More than a dozen other cities, including Beijing, Shenzhen and Guangzhou, announced similar measures.

But the financial hub, now testing a free-trade zone, did not broaden the coverage of its 0.6 per cent property tax, launched three years ago, to all owners of existing homes. Homeowners will at present only be taxed when they sell homes where the per capita living space exceeds 60 square metres.

A broadening of the tax to other homeowners in the city could trigger asset depreciation and even social unrest, Chen said.

"There is no need to take such a risky action," he said.

For the same reason, the central government has not expanded the trial of the property tax beyond Shanghai and Chongqing after three years and constant media speculation about a possible expansion to other major cities.

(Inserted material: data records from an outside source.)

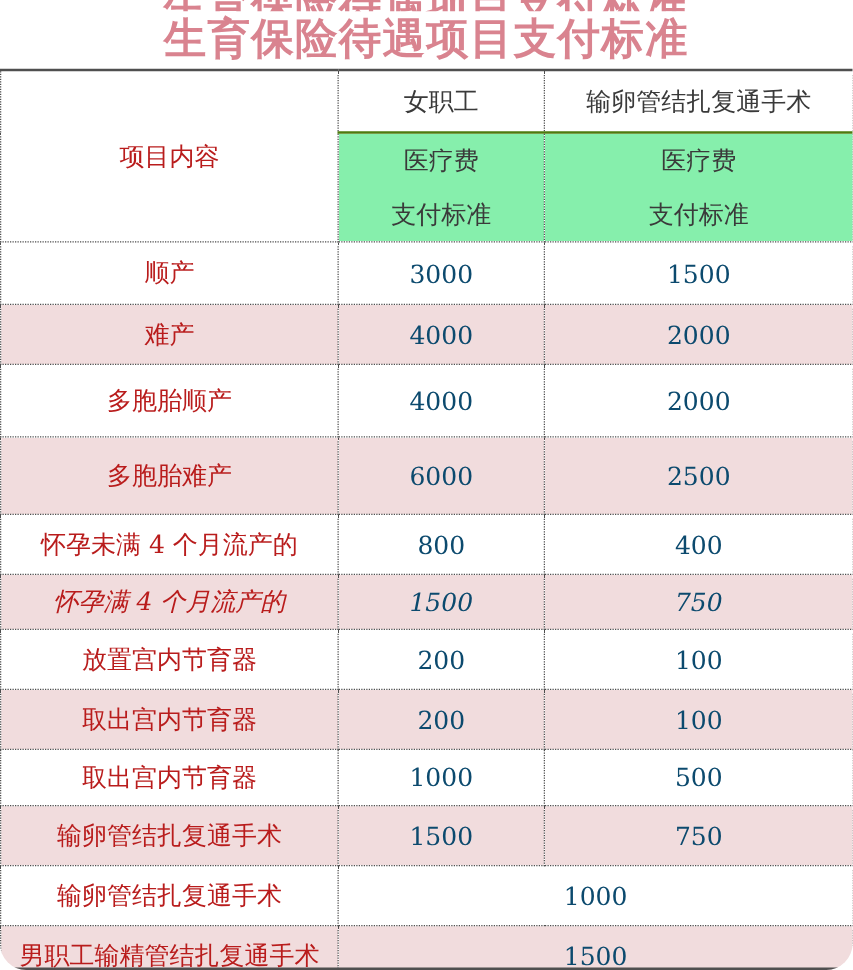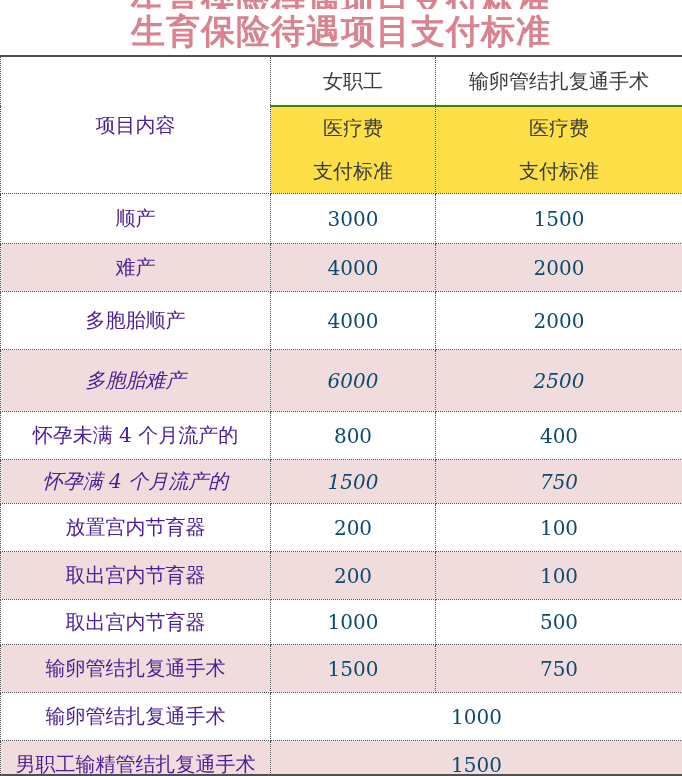"生育保险待遇项目支付标准" .page { border-radius: none -> 21px }
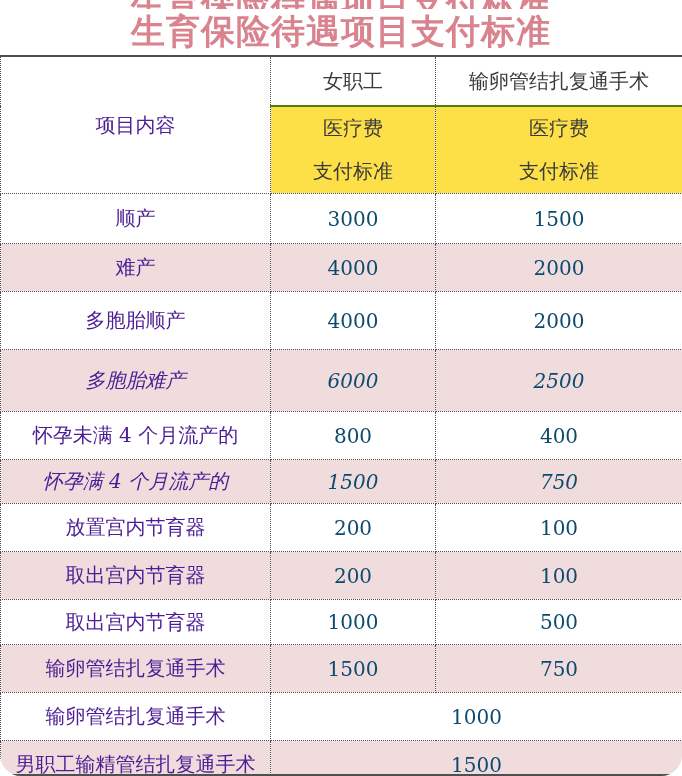"项目内容" td.lbl { color: #4c1d95 -> #b91c1c }
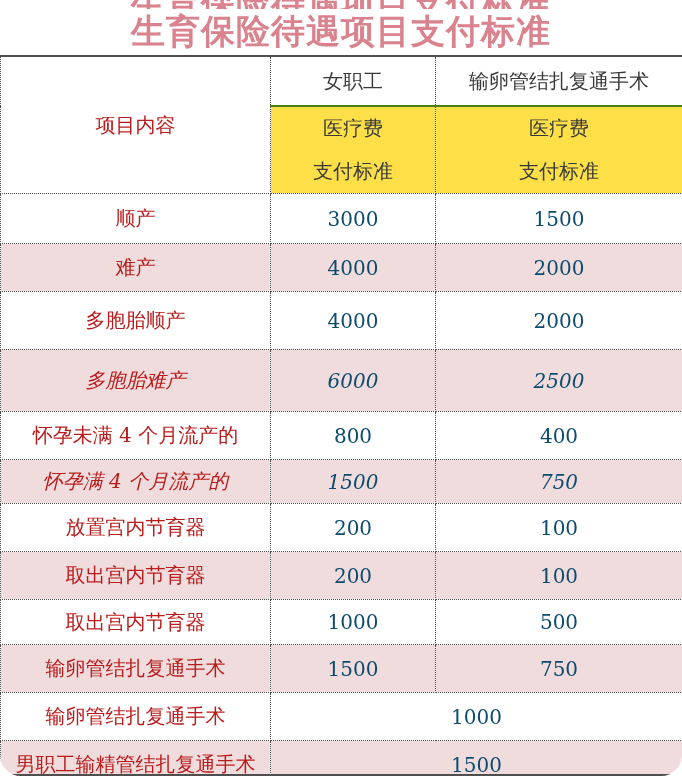"医疗费" td.subhead { background: #fde047 -> #86efac }
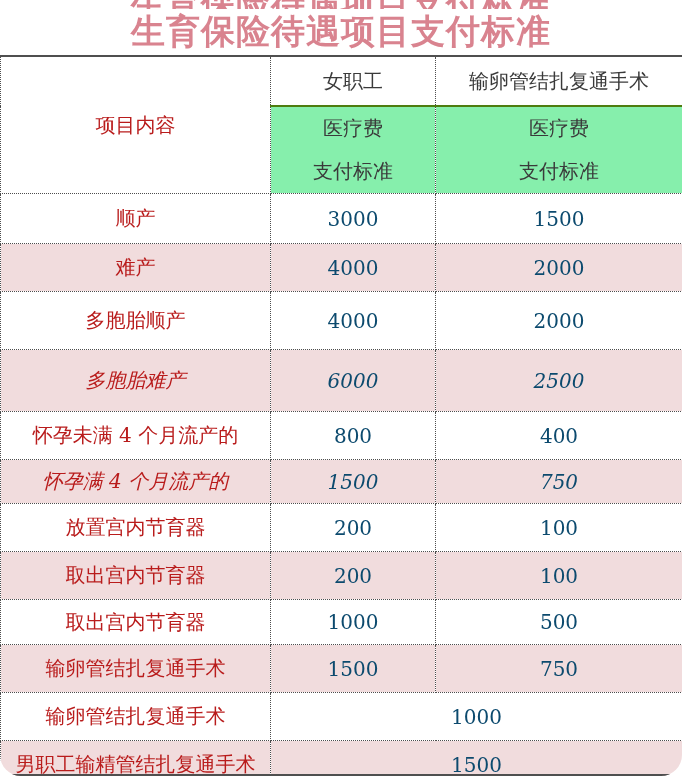"多胞胎难产" tbody tr:nth-child(4) { font-style: italic -> none }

Observers agree that if the property tax were to be imposed in Beijing, it would demonstrate how serious President Xi Jinping's government was about containing home price rises.

Lee Wee Liat, the head of Asia-Pacific property research at BNP Paribas in Hong Kong, said Xi must expand the property tax to other cities as a new source of revenue for local governments because the president wanted to cut their reliance on land sale revenues.

Land prices for residential use soared more than 40 per cent in Beijing last year, which should push up home prices in the capital this year.

When their dependence on land sales lessened, officials would step up strict implementation of existing home purchase restrictions this year and next, Lee said.

He said he expected four more cities to impose the property tax this year, without naming them. "But the tax rate will not be very high, and its impact on housing demand will not be huge," Lee said.